Court Opinion

ID: 8189905
Source: CourtListenerOpinion
Date Created: 2022-09-09 23:12:47.34077+00
Date Added: 2024-06-11T16:40:34.266383
License: Public Domain

Majbshau., J.
It is conceded that the federal act was a grant of lands in prcesenti, the language thereof being: “There be and hereby is granted to the state,” etc., leaving nothing to be done to pass the title, in trust, except to segregate the lands from the general public domain by due selection and certification, which was done. Thus far the law is *536firmly settled by many federal and state decisions. Wis. Cent. R. Co. v. Price Co. 133 U. S. 496, 10 Sup. Ct. 341; St. Paul & P. R. Co. v. N. P. R. Co. 139 U. S. 1, 11 Sup. Ct. 389; U. S. v. S. P. R. Co. 146 U. S. 570, 13 Sup. Ct. 152; Wis. Cent. R. Co. v. Price Co. 64 Wis. 579, 26 N. W. 93; Chicago, St. P., M. & O. R. Co. v. Douglas Co. 134 Wis. 197, 114 N. W. 511. In these and many other decisions it is held expressly, or in effect, that the intent of all the national land grant acts, of which the one in question is a type, was that upon acceptance of the grant the title should pass to the grantee as of the date of the act, subject only to exceptions as to claims to lands accruing subsequent thereto and before identification of the particular lands granted.

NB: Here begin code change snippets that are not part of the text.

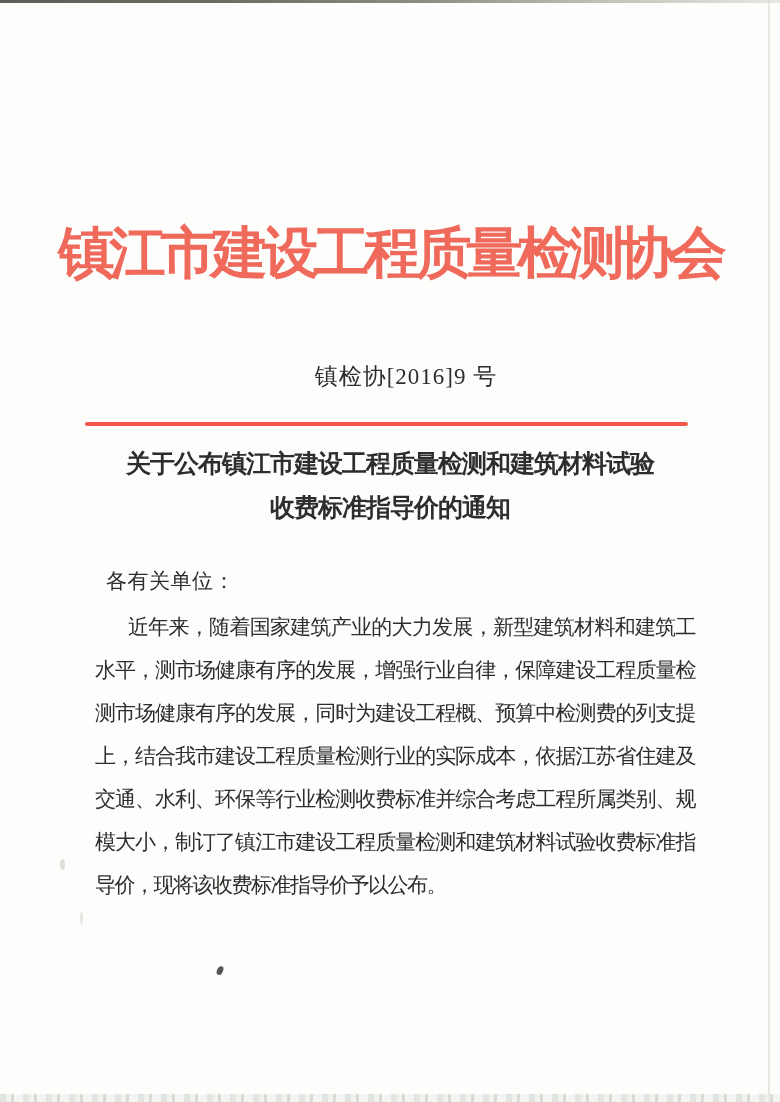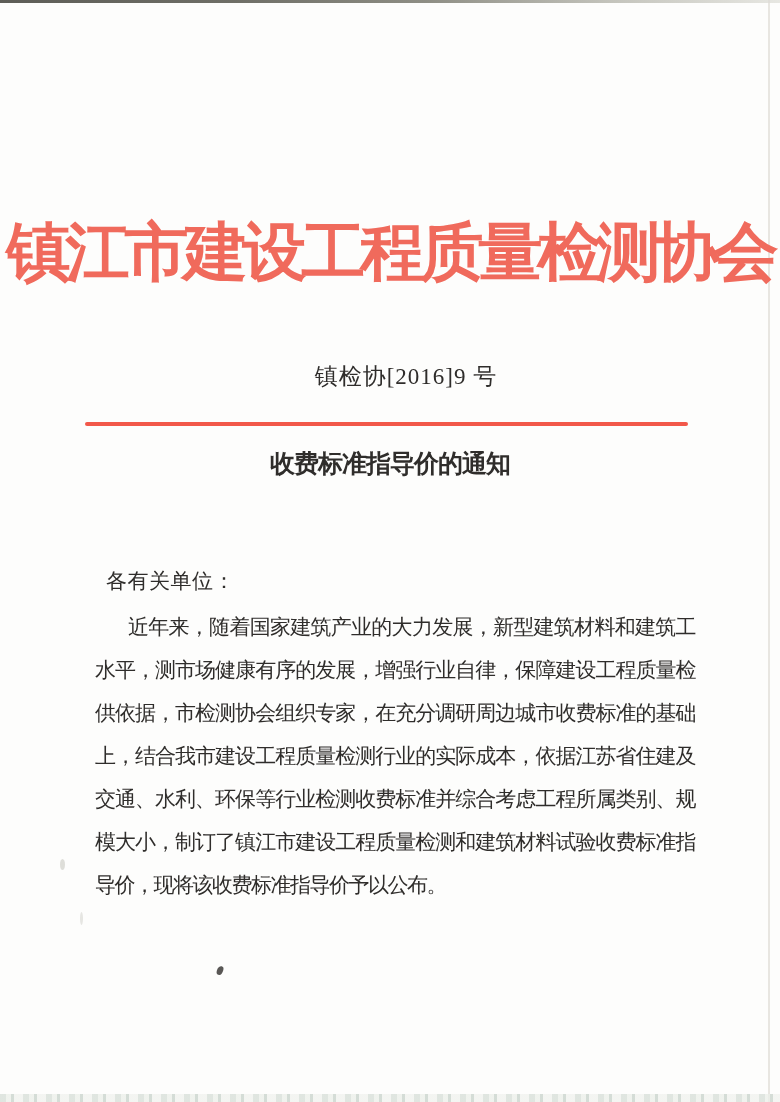"镇江市建设工程质量检测协会" .org-title { font-size: 64px -> 56px }
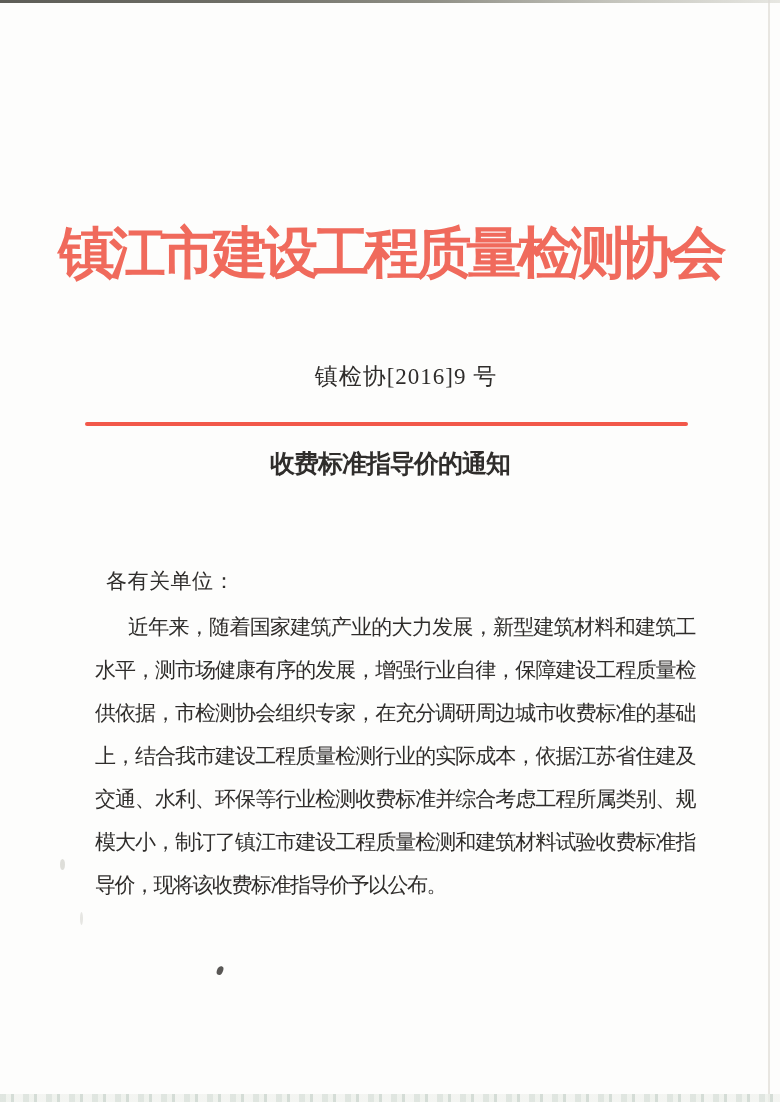"关于公布镇江市建设工程质量检测和建筑材料试验" div { html: none -> <div>关于公布镇江市建设工程质量检测和建筑材料试验</div> }
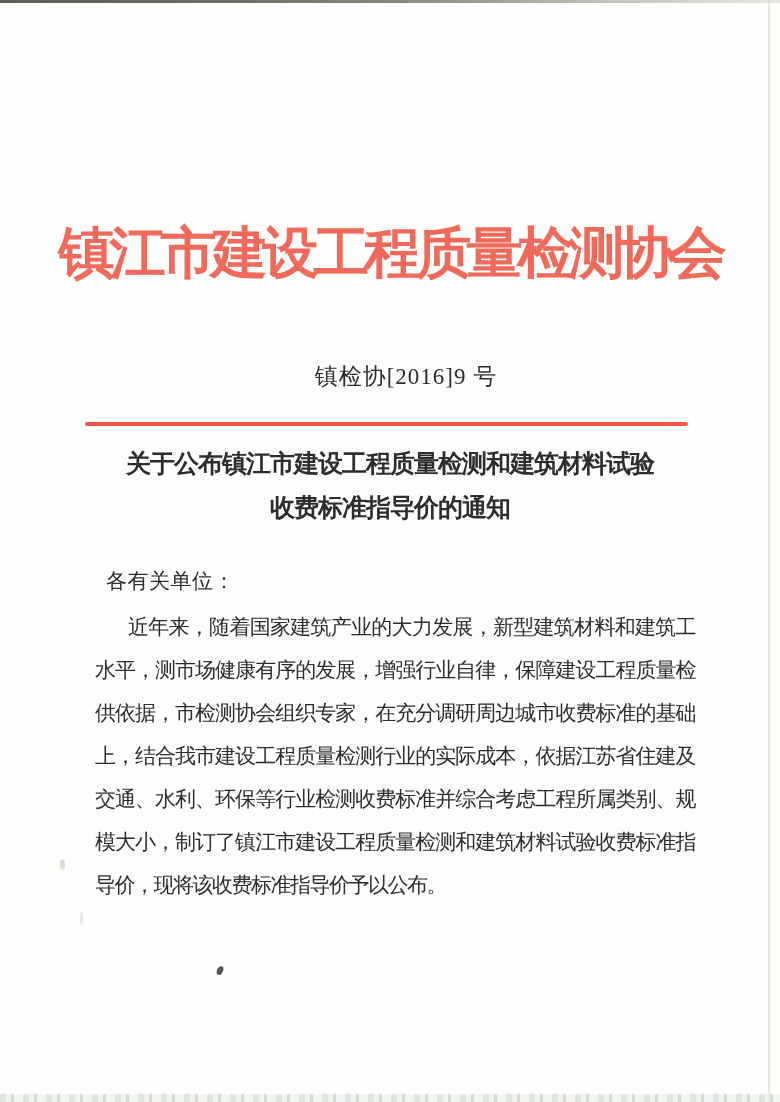"测市场健康有序的发展，同时为建设工程概、预算中检测费的列支提" div.body-line { html: none -> <div>测市场健康有序的发展，同时为建设工程概、预算中检测费的列支提</div> }
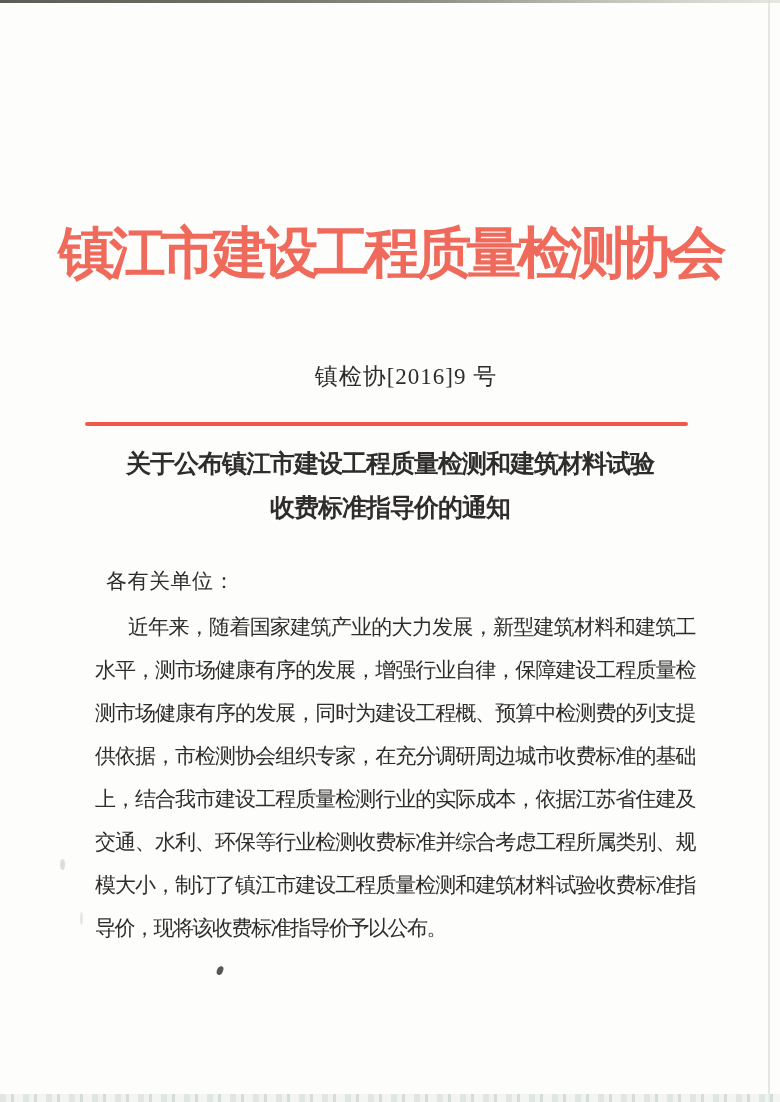"供依据，市检测协会组织专家，在充分调研周边城市收费标准的基础" div.body-line { html: <div>供依据，市检测协会组织专家，在充分调研周边城市收费标准的基础</div> -> none }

It is just as firmly established by the decision of this court in Wis. Cent. R. Co. v. Price Co., supra, affirmed in the federal supreme court, 133 U. S. 496, 10 Sup. Ct. 341, that the title to granted lands, regranted for the purpose of the trust, as in this case, passes to the grantee as soon as earned and the fact in that regard duly determined, and from such date the lands are subject to the taxing laws of the state whether the legal title shall have, in form, passed by patent from the state or general government or not; that is, upon all conditions precedent to passing of the legal title in the formal way being satisfied, leaving nothing to be done by the state or general government but to perform the contract obligations on its part, at least the full equitable and beneficial title to the lands passes to the ultimate grantee and such grantee thereby becomes, to all intents and purposes, the owner thereof, and particularly for purposes of taxation.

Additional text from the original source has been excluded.